_DATA SHOWN_:
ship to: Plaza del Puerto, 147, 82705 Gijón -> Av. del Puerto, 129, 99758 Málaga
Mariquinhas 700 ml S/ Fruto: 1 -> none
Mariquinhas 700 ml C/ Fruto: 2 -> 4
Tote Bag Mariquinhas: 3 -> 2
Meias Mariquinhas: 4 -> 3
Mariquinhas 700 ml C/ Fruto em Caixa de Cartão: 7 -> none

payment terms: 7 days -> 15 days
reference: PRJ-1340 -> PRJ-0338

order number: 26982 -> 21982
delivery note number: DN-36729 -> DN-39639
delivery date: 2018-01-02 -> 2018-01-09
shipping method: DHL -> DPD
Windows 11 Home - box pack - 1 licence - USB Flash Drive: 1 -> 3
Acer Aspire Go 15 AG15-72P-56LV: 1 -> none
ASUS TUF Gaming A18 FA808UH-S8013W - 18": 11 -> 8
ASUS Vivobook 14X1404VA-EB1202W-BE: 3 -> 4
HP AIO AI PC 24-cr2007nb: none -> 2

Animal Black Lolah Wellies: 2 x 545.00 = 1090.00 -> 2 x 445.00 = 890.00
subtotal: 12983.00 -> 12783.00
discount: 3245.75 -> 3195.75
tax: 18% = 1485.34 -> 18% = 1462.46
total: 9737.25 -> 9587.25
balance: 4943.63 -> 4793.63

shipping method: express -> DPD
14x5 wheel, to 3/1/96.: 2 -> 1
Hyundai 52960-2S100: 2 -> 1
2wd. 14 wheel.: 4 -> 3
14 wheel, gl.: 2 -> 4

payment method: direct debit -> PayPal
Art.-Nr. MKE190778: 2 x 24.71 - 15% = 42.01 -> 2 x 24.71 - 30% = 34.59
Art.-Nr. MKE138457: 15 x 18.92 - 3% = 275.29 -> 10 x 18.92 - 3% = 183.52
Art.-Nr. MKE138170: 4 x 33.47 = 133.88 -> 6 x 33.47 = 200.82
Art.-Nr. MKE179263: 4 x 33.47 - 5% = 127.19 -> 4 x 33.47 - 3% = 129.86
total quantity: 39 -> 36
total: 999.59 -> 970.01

_TASK DIRECTIONS_:
Using the entries above, return each line in which the word "number" occurs.

_SOLUTION TO THIS PROBLEM_:
order number: 26982 -> 21982
delivery note number: DN-36729 -> DN-39639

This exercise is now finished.